Nicht nur der jüdischen Opfer möchte der Arbeitskreis gedenken. „Beim Gottesdienst kommen insgesamt sieben hohe, großformatige Kerzenleuchter zum Einsatz. Mit dem Entzünden jeder dieser Kerzen wird einer verfolgten Gruppe gedacht, den politisch Verfolgten, den Zeugen Jehovas, den Roma und Sinti, den Homosexuellen oder den Opfern der Euthanasie“, berichten Pastorin Birgit Johannson und Pröpstin Johanna Lenz-Aude aus den zurückliegenden Gottesdiensten.
Gegen das Vergessen
Die Mitglieder des Arbeitskreises stammen neben Vertreterinnen und Vertretern der Kirche auch aus anderen Institutionen wie beispielsweise dem Helios-Klinikum Schleswig. Als Nachfolge-Institution für die ehemalige Heil- und Pflegeanstalt sieht das Klinikum sich verpflichtet, die Deportation von 705 psychisch kranken und beeinträchtigten Menschen in Vernichtungseinrichtungen nicht in Vergessenheit geraten zu lassen.

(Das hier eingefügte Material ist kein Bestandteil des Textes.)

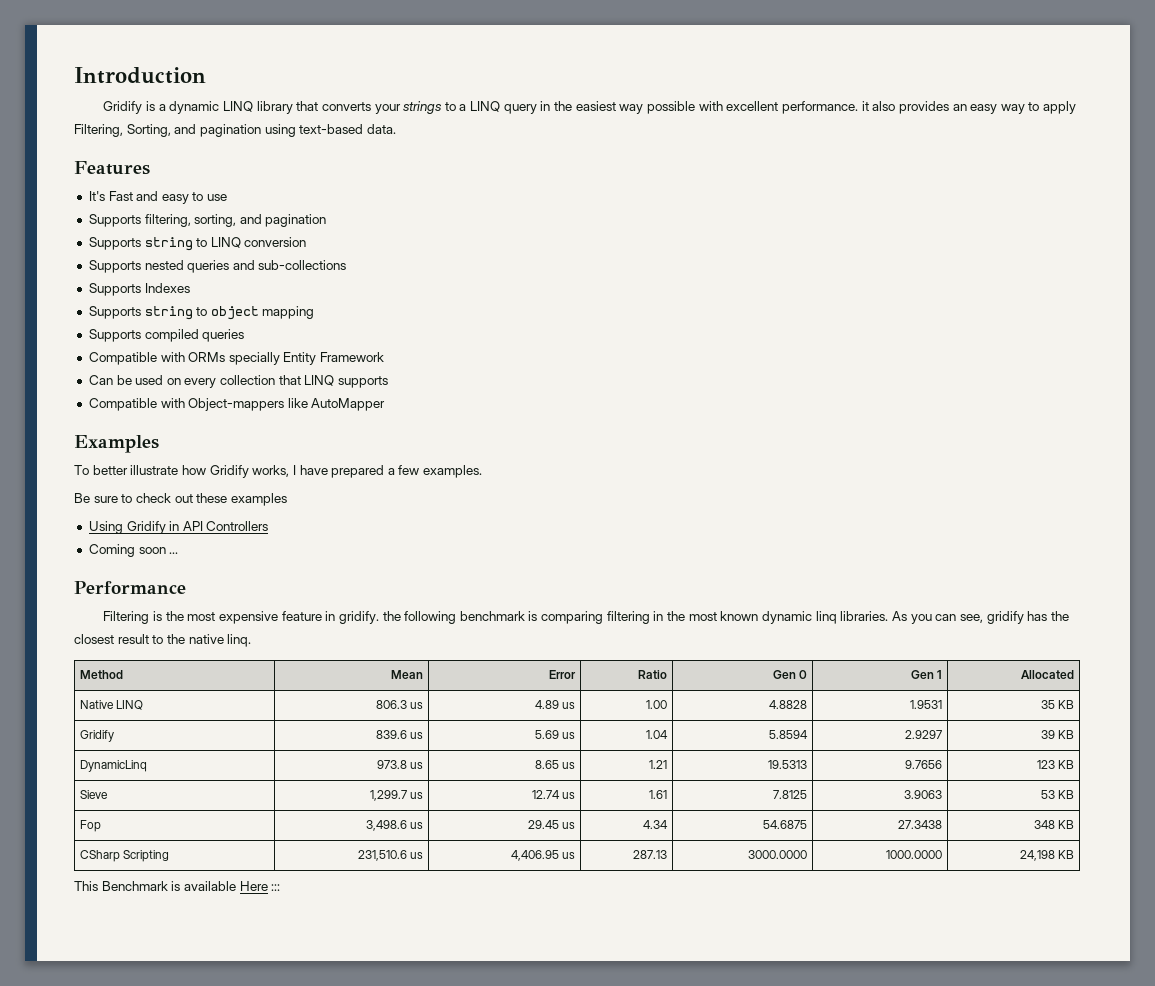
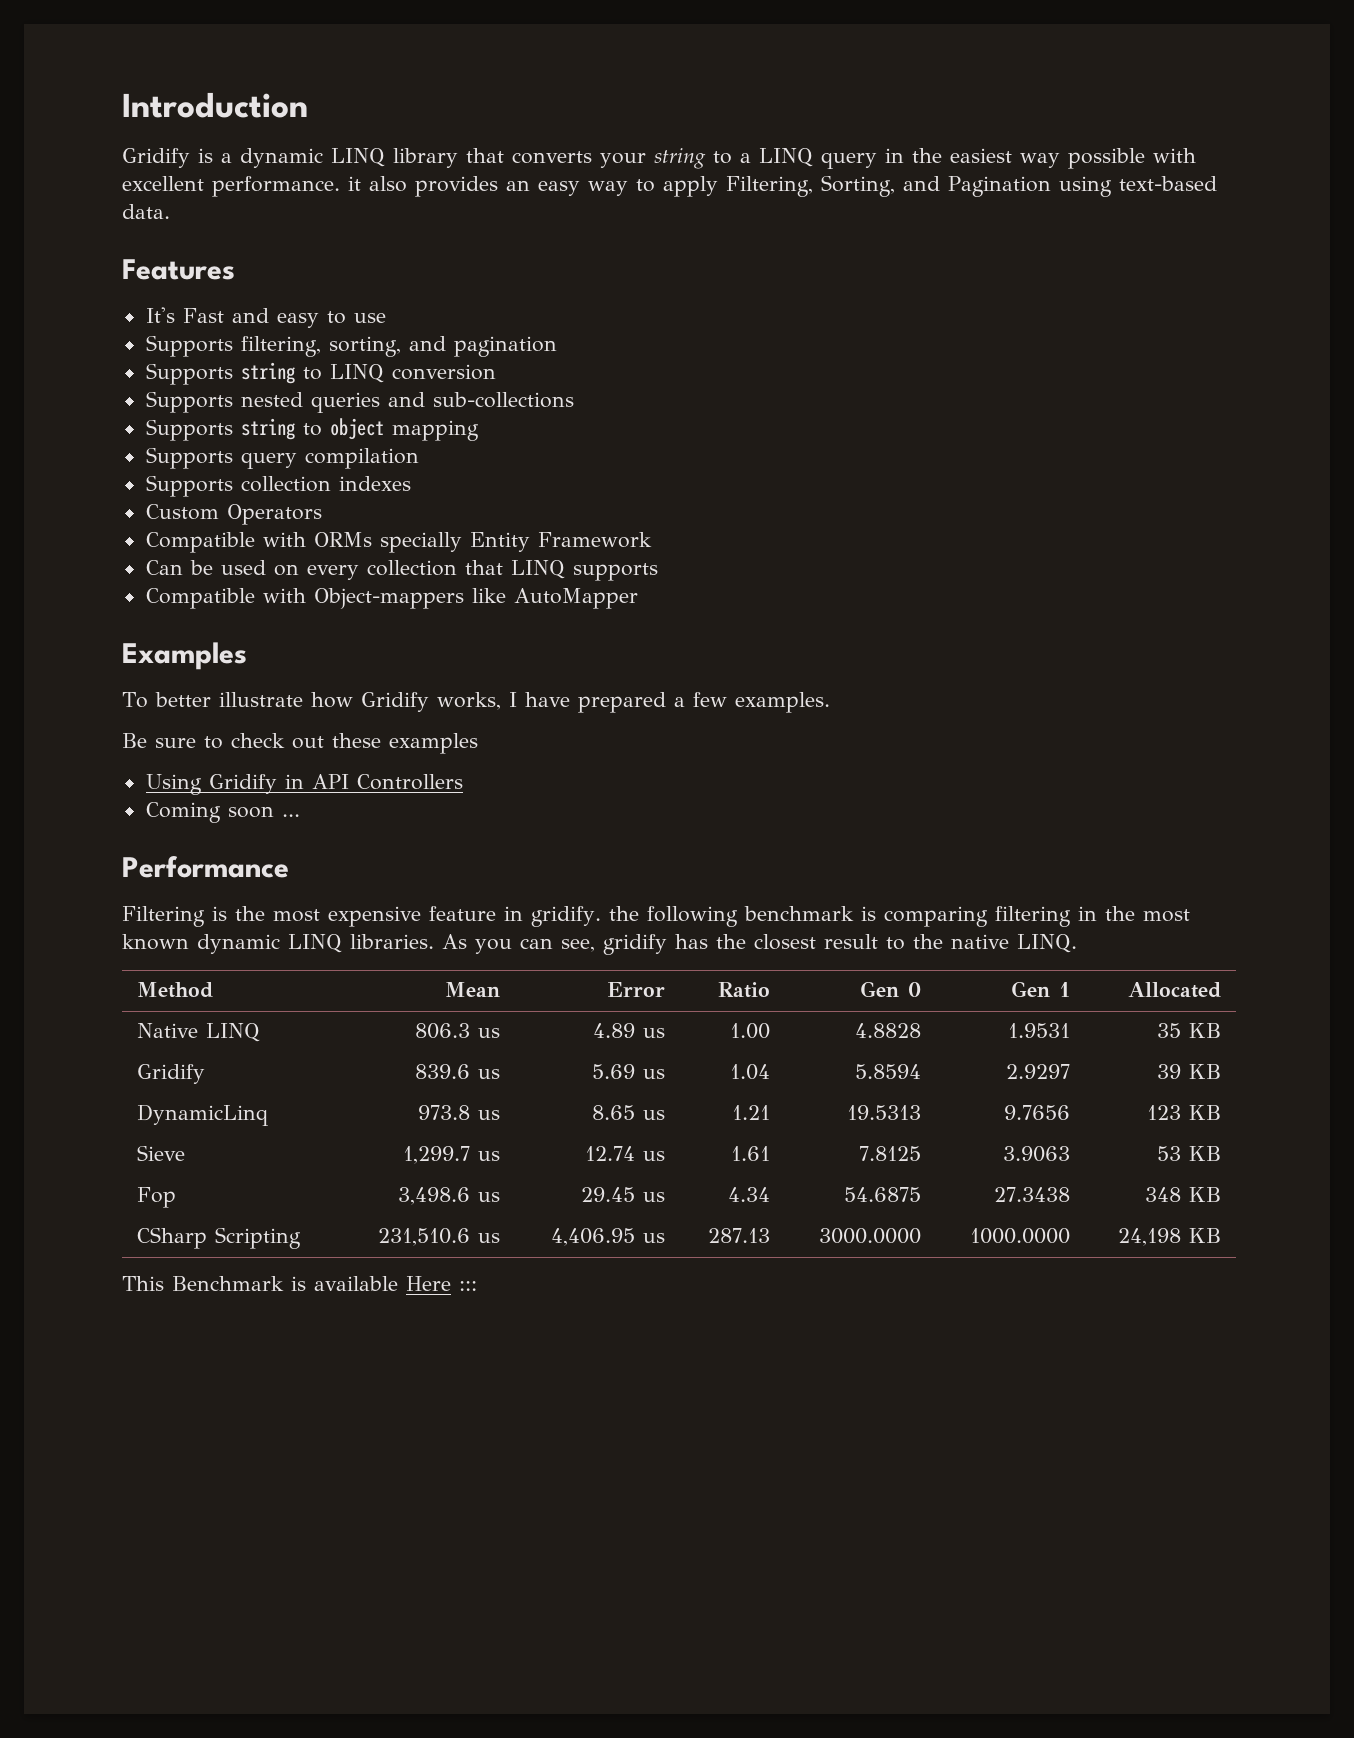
- Gridify is a dynamic LINQ library that converts your strings to a LINQ query in the easiest way possible with excellent performance. it also provides an easy way to apply Filtering, Sorting, and pagination using text-based data.
+ Gridify is a dynamic LINQ library that converts your string to a LINQ query in the easiest way possible with excellent performance. it also provides an easy way to apply Filtering, Sorting, and Pagination using text-based data.
- Supports Indexes
- Supports compiled queries
+ Supports query compilation
+ Supports collection indexes
+ Custom Operators
- Filtering is the most expensive feature in gridify. the following benchmark is comparing filtering in the most known dynamic linq libraries.
+ Filtering is the most expensive feature in gridify. the following benchmark is comparing filtering in the most known dynamic LINQ libraries.
- As you can see, gridify has the closest result to the native linq.
+ As you can see, gridify has the closest result to the native LINQ.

„Auf dem Gelände des Klinikums steht seit 2013 ein Mahnmal, das ebenfalls an dieses Geschehen im Jahr 1944 in Schleswig erinnert“, berichtet Inke Asmussen, die sich als ehemalige Mitarbeiterin des Klinikums schon viele Jahre dem Thema widmet und gleichfalls dem Arbeitskreis angehört. Sie ergänzt einen weiteren Aspekt, den der Arbeitskreis mit seiner Initiative verfolgt: „Es soll nicht allein um die Erinnerung gehen. Genauso wichtig ist es uns, heutige menschenfeindliche Tendenzen anzuprangern und unsere Gesellschaft dagegen zu sensibilisieren.“
Gedenkgottesdienst mit Klezmermusik
Für den diesjährigen Gedenkgottesdienst zum 27. Januar um 18 Uhr im Schleswiger Dom wird es deshalb um die Frage gehen, wo wir heute in der Gesellschaft Hass erleben und wie wir ihm begegnen. Der Gottesdienst wird von Pröpstin Johanna Lenz-Aude und Pastorin Birgit Johannson gestaltet und musikalisch von Kreiskantor Guido Helmentag und Gerhard Breier mit Klezmermusik begleitet.